Task prompt — Verbatim copy, images removed: write out the entries below.

[[ Data listing, beginning ]]

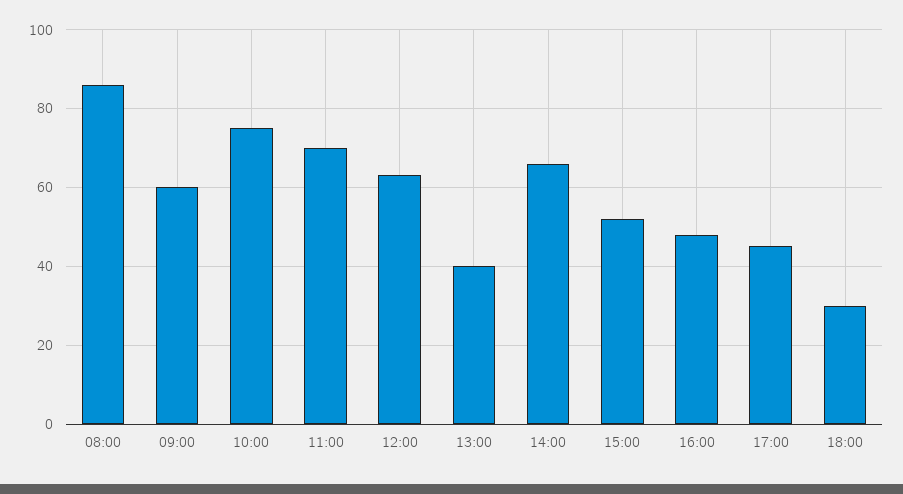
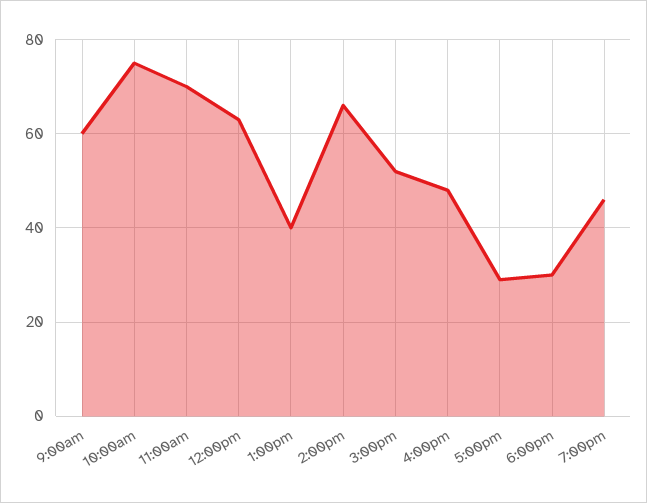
08:00: 85 -> none
17:00: 45 -> 30
7:00pm: none -> 45

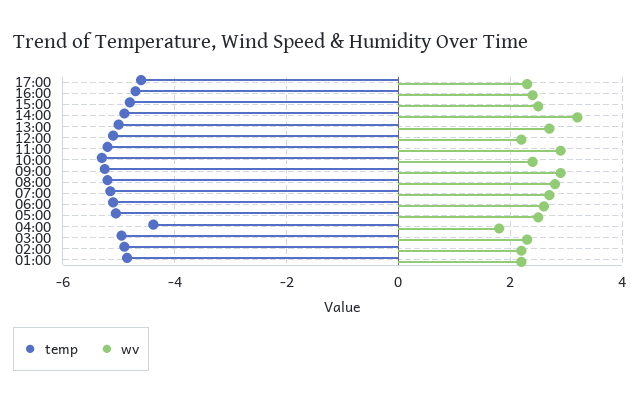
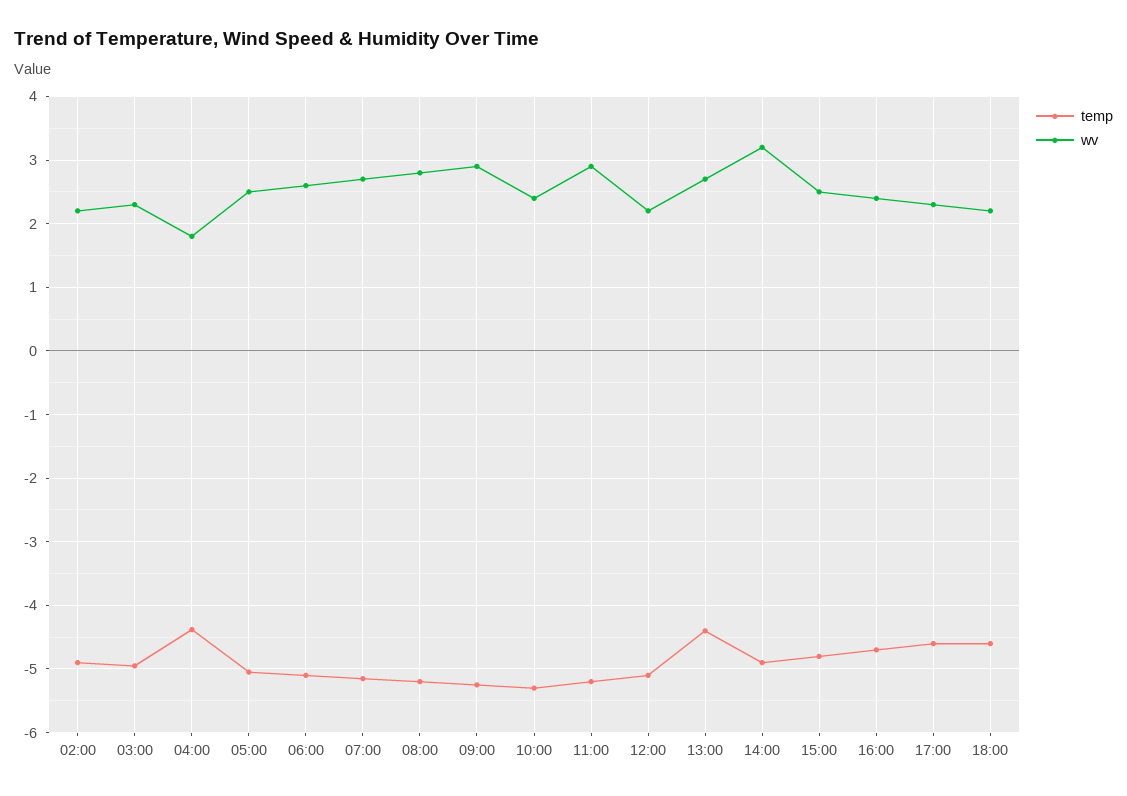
temp, 13:00: -5 -> -4.4
temp, 01:00: -4.8 -> none
wv, 01:00: 2.2 -> none
temp, 18:00: none -> -4.6
wv, 18:00: none -> 2.2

[[ Data listing, end ]]

Result of this task —
08:00: 85 -> none
17:00: 45 -> 30
7:00pm: none -> 45

temp, 13:00: -5 -> -4.4
temp, 01:00: -4.8 -> none
wv, 01:00: 2.2 -> none
temp, 18:00: none -> -4.6
wv, 18:00: none -> 2.2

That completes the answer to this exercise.